Omit every picture and write out the rest of the records exactly.

(DATA SUPPLIED begins)

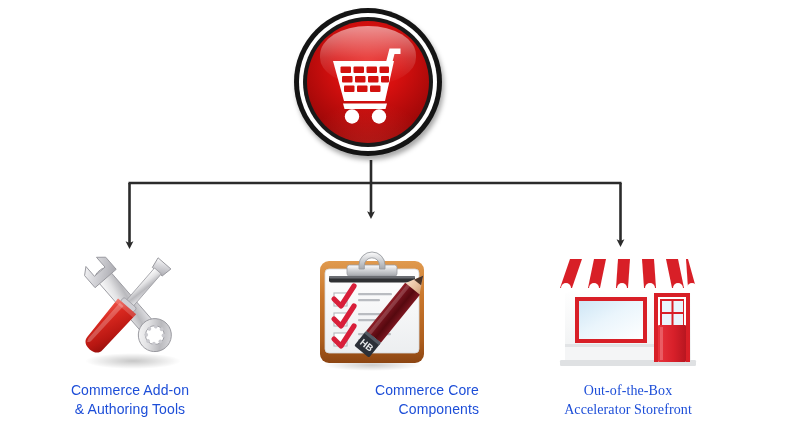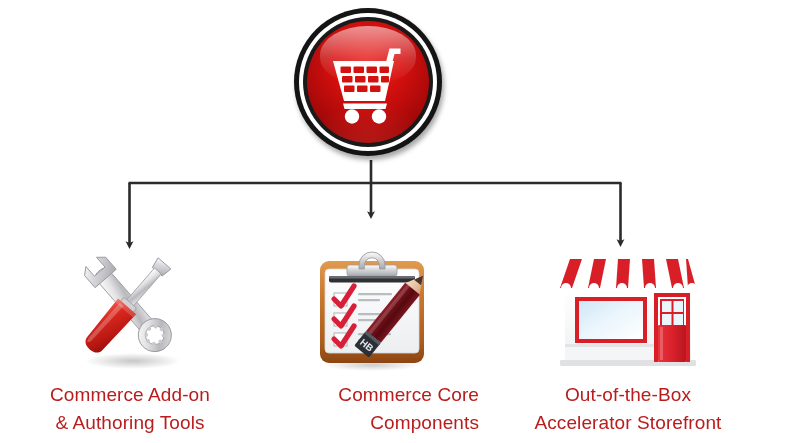"Commerce Add-on" .node-label { color: #b91c1c -> #1d4ed8; font-size: 19px -> 14px; line-height: 28px -> 19px }
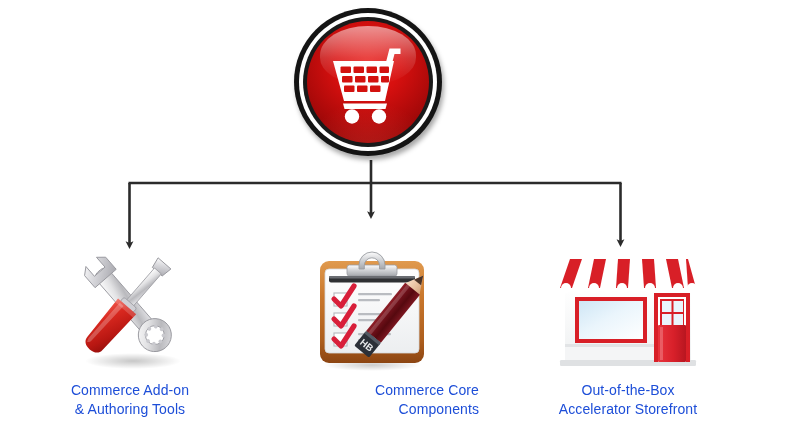"Out-of-the-Box" #node-store { font-family: none -> Liberation Serif, serif }
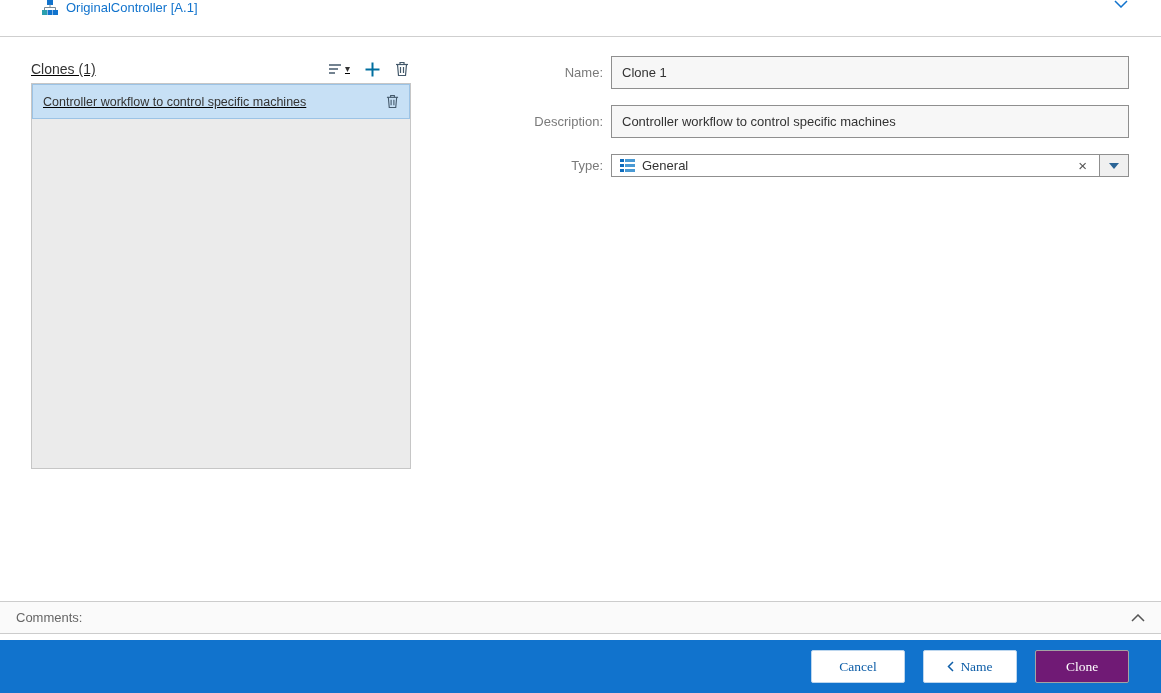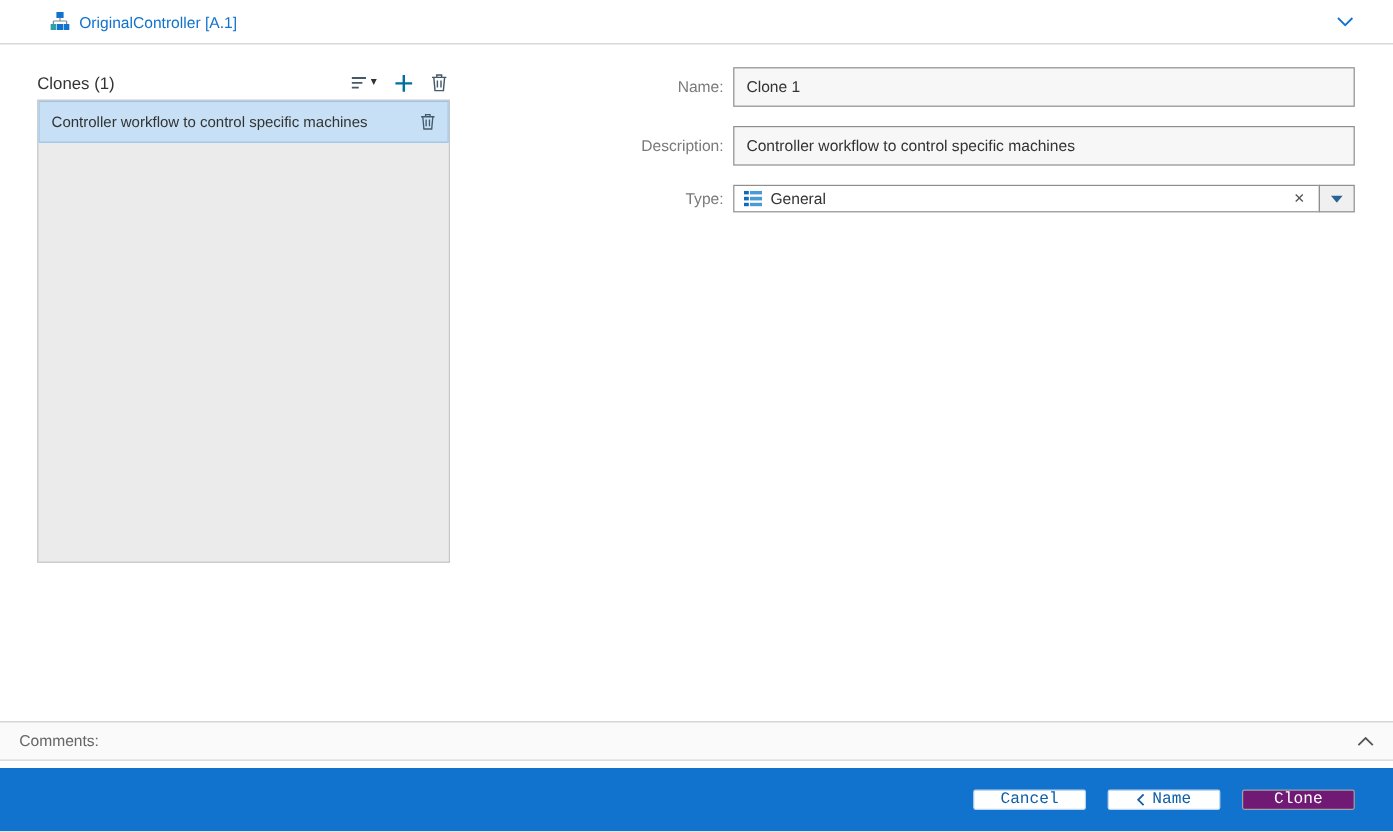"OriginalController [A.1]" .context-bar { align-items: center -> flex-start }
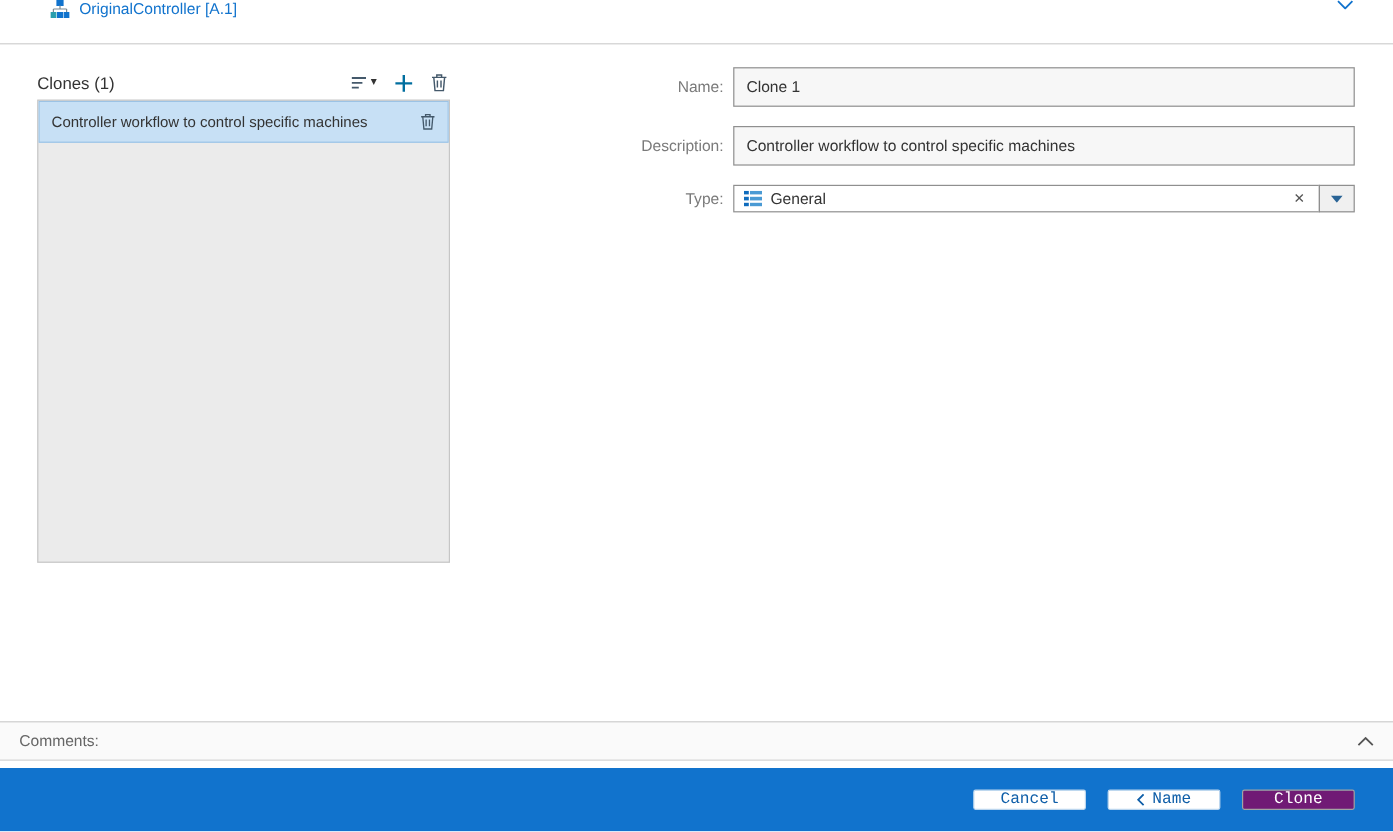"Clones (1)" .left-panel { text-decoration: none -> underline; width: 344px -> 380px }
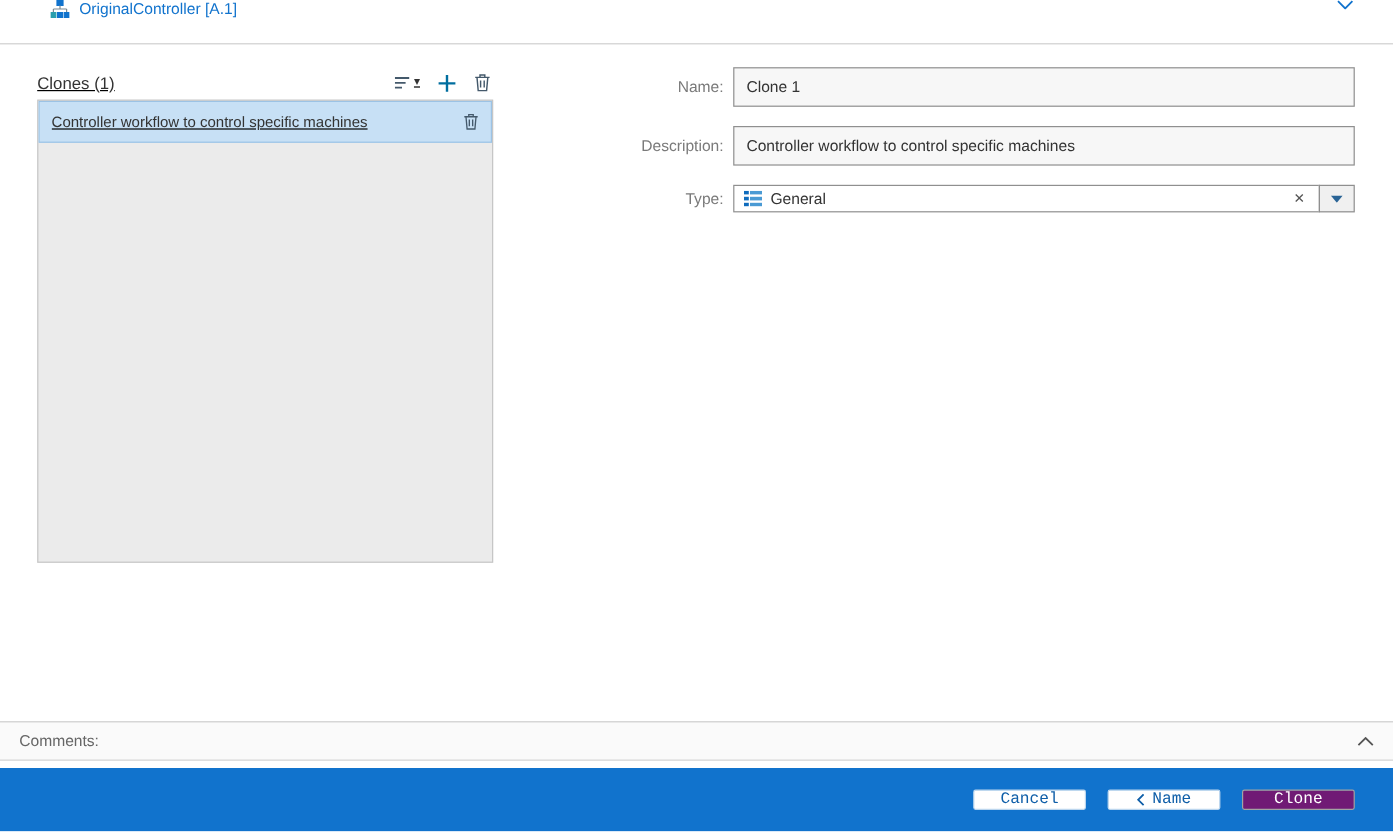"Cancel" .btn { font-family: Liberation Mono, monospace -> Liberation Serif, serif; height: 17px -> 33px }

(DATA SUPPLIED ends)

● ANSWER BOX
"Commerce Add-on" .node-label { color: #b91c1c -> #1d4ed8; font-size: 19px -> 14px; line-height: 28px -> 19px }
"Out-of-the-Box" #node-store { font-family: none -> Liberation Serif, serif }
"OriginalController [A.1]" .context-bar { align-items: center -> flex-start }
"Clones (1)" .left-panel { text-decoration: none -> underline; width: 344px -> 380px }
"Cancel" .btn { font-family: Liberation Mono, monospace -> Liberation Serif, serif; height: 17px -> 33px }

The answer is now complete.